"So," she says, grinning up at him; it's fitting, she thinks, that her first word to this new him should be such a small and inconsequential thing.
He beams back down at her. "So."
"One of us now, eh?"
The new Doctor shrugs. "Slouch around the universe for long enough, eventually a downgrade is inevitable."
Rose elbows him in the ribs for that and he feigns outrage, but there's no missing the glimmer of laughter in his eyes.
The two of them fall silent, watching the other passengers of the TARDIS as they chat around the console. Jackie bids Sarah Jane farewell, Donna laughs with Jack, Mickey talks with Martha—or more accurately, flirts with her, because there's no mistaking that bashful smile of his, or the way his eyes constantly flicker down toward his feet, as if there's something terribly interesting to look at down on the grating. An old flame flickers briefly in Rose's chest, a ragged shadow of something she would have called jealousy once upon a time, but it soon transmutes into something else. Less of an angry-sputtering ember, more of a warm glow; she may have exchanged only a few words with Martha, but it was enough to know she likes her.
And Martha clearly likes Mickey, if her own mischievous smile is anything to go by. Rose's grin grows tender. Already they seem to fit together perfectly. Good for them.
"Does it hurt?" she asks. When the new Doctor doesn't immediately reply, arching an eyebrow in question, Rose turns to him to better explain. "Being human, I mean. Just having the one heart and all."
He considers. "Not in the way you'd think," he says softly.
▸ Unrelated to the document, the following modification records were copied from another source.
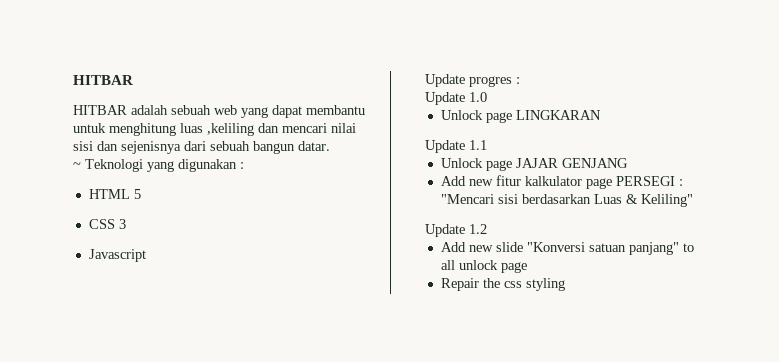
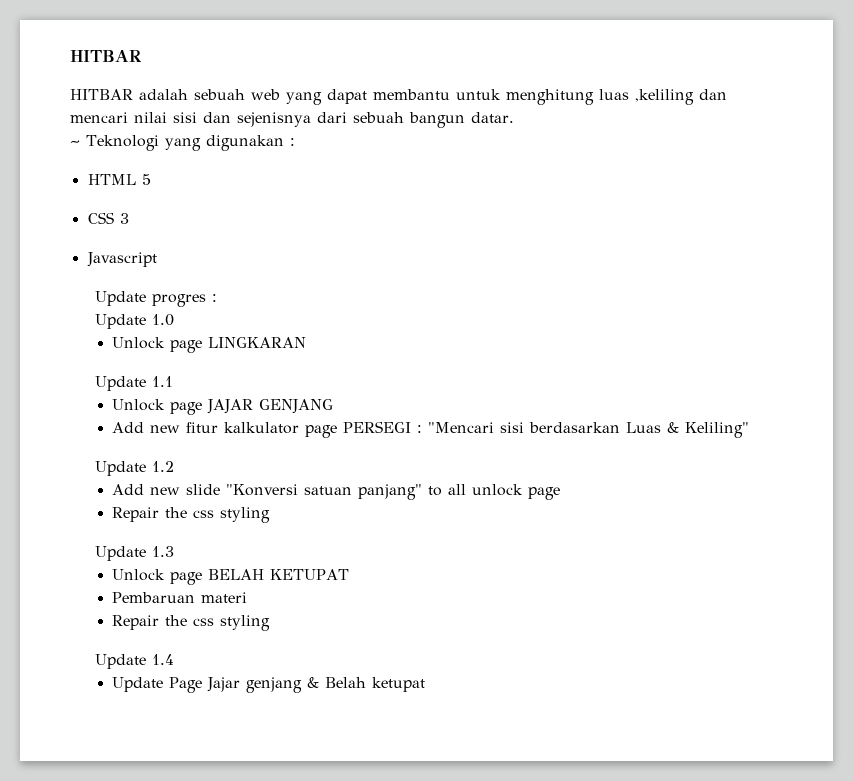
+ Update 1.3
+ Unlock page BELAH KETUPAT
+ Pembaruan materi
+ Repair the css styling
+ Update 1.4
+ Update Page Jajar genjang & Belah ketupat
Rose thinks about grabbing his hand, reaches for it, even, imagining how she'll entwine their fingers together like they used to. But she falters, grabbing the railing behind them instead. She doesn't know why.
"Yeah," she replies.
"And how was that sentence going to end?" she demands later, on the beach—that godforsaken beach, she'll never be rid of it, not if she lives to be a hundred—and the original Doctor has the audacity, has the utter bloody gall, to just stand there, looking sad and stern and unbearably pathetic, as if she's the one making this stupid decision—as if she's the one leaving him.
"Does it need saying?" he asks, and Rose's blood boils in her veins.
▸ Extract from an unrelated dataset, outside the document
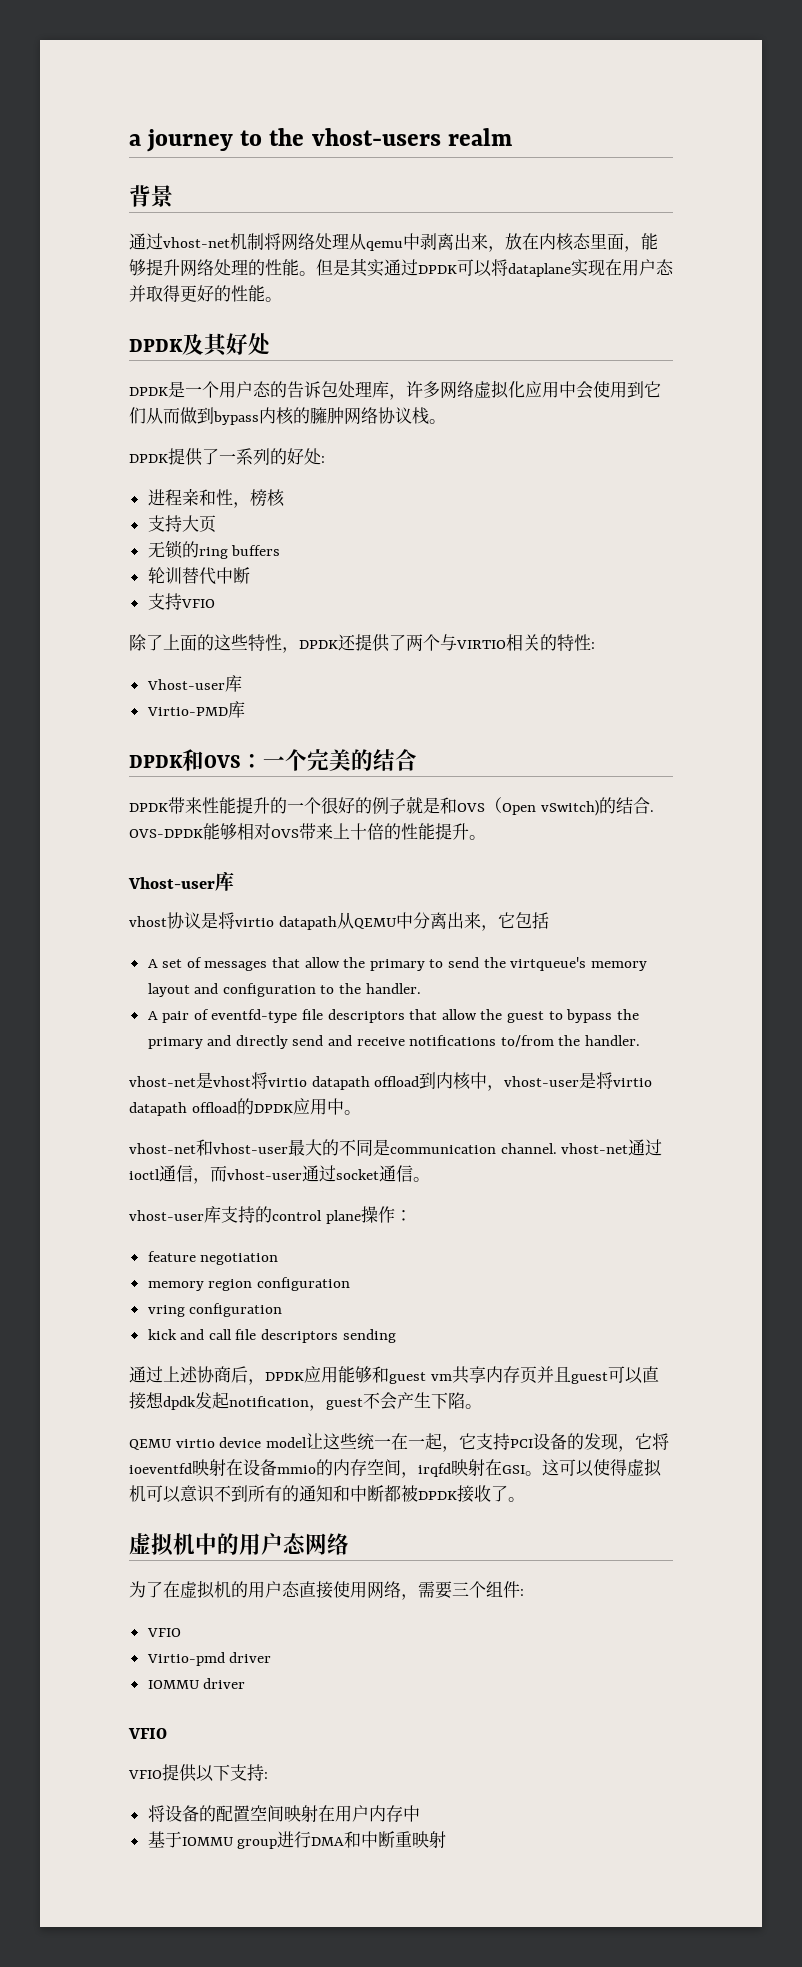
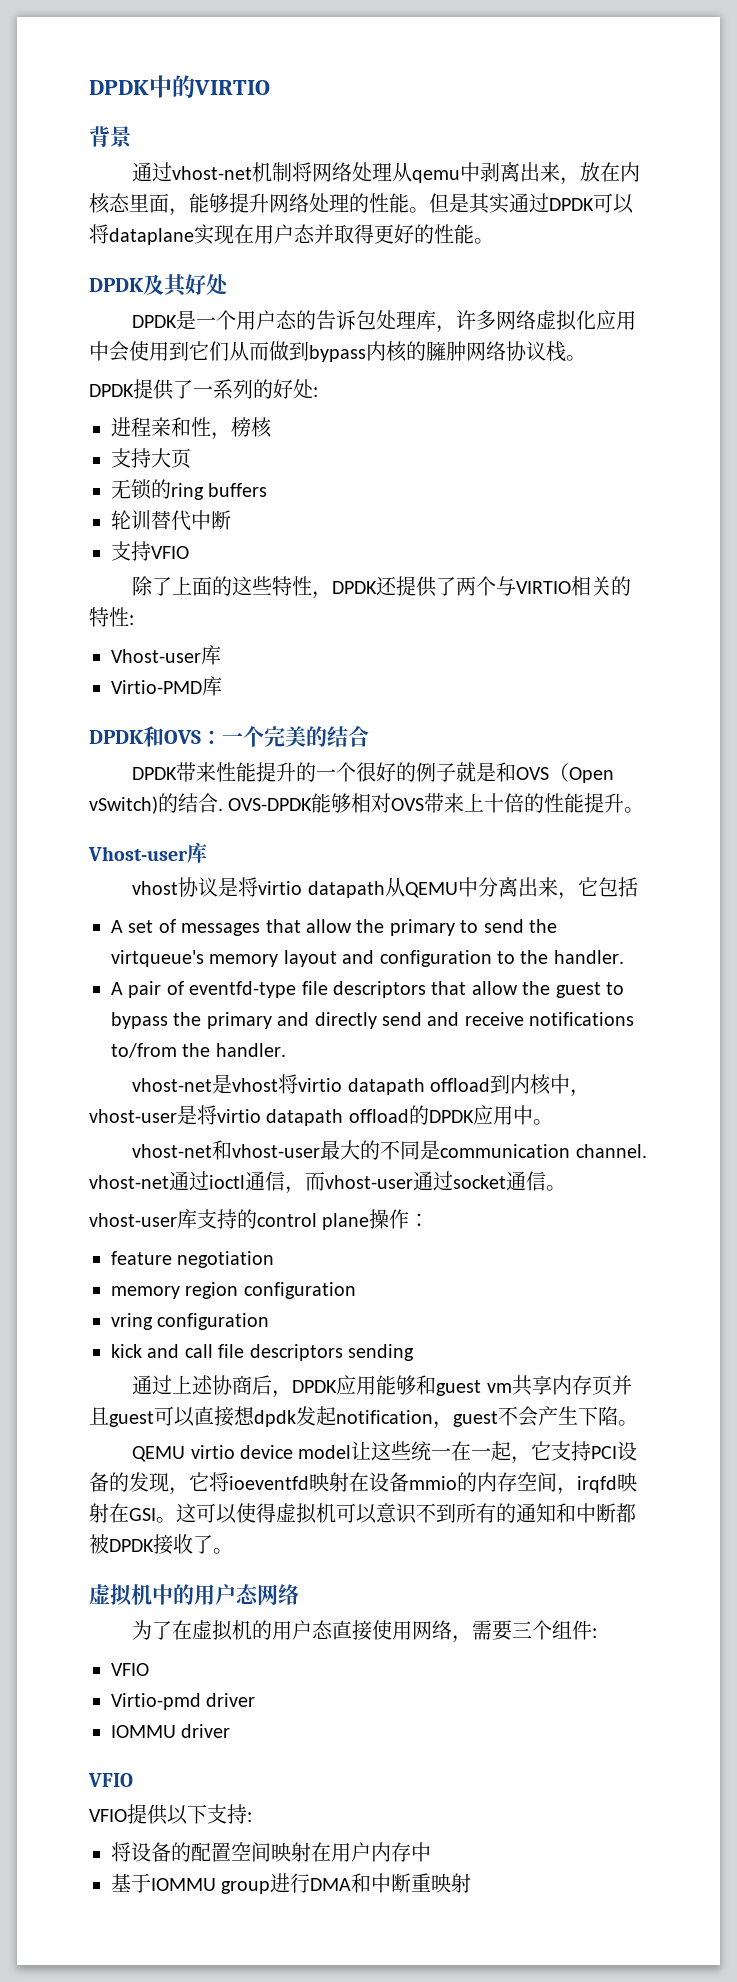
- a journey to the vhost-users realm
+ DPDK中的VIRTIO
Years of work, months of searching, dozens of close-calls and barely-there's and raised hopes dashed ruthless and bloody on the rocks, and this is what she gets? This infuriating half-conversation, this heartless rejection, these ice-cold tears yet again on this stupid damn beach?
Rose tears herself away to look at the other Doctor, her pulse thundering so loudly in her ears she can barely hear herself over its frantic rush. "And you, Doctor?" she asks. "What was the end of that sentence?"
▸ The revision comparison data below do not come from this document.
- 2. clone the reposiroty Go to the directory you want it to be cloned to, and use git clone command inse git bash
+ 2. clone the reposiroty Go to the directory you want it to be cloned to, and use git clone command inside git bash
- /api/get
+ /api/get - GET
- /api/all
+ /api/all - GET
She doesn't expect him to answer, not really—same memories, same thoughts, same everything; that means the same noncommittal replies and same half-cooked endearments and same unspoken sentiments, doesn't it?—so imagine her surprise when he starts in before she's even finished speaking, leaning so that he can murmur in her ear. One hand presses to her arm like he can't hold himself back from touching her, like she's the anchor holding him to this plane.
Clinging to the skin of this tiny little world, and if we let go…
"It's still your choice, Rose," he says, quietly, so that only she can hear. "And no matter what you decide—"
A brief pause. He swallows nervously. "—just know I love you either way."
The words send Rose's head spinning worse than if she'd just gone on a bender or got off a carousel gone mad.
We're falling through space, you and me.
It doesn't actually answer her question, but it's the closest she's ever gotten from him, on any important question, in any incarnation. And suddenly she can't stand the distance between them anymore, the inches so vast they might as well be an entire universe, and her body seems to move of its own accord, blessedly working much quicker than her reeling mind. She yanks him down by the jacket-lapels for a demanding kiss, and it isn't the way she always imagined it, not the way she would have planned—possibly she's bruised the inside of her own mouth with the force of his lips slamming into hers, she's bound to be sore there later—but her heart still hammers painfully in her throat and her eyes still shutter closed, overwhelmed by an onslaught of emotion and screaming sensory input.
(He looks like the Doctor and he sounds like him, too, but he smells like soap and sweat and soot, tastes like salt and skin, feels like a supernova. His arms wrap around her, his grip far more desperate than his words ever were, and Rose cinches her eyes against the welling tears, because this, this is what she wanted; why did she have to fight so hard to get it?)
Dimly, she registers the sound of the TARDIS dematerializing behind her, and before she knows it, her feet have pulled her away, parting from the stunned Doctor with a gasp.
He's leaving. He's leaving her without even saying goodbye.
(No, she thinks firmly; he's not.)
Stumbling backward, Rose propels herself toward the TARDIS, straining for the doors before it's too late—
At the latest of last possible seconds, she reaches back for the Doctor's hand, tugging him along with her—
She doesn't have to tell him to Run.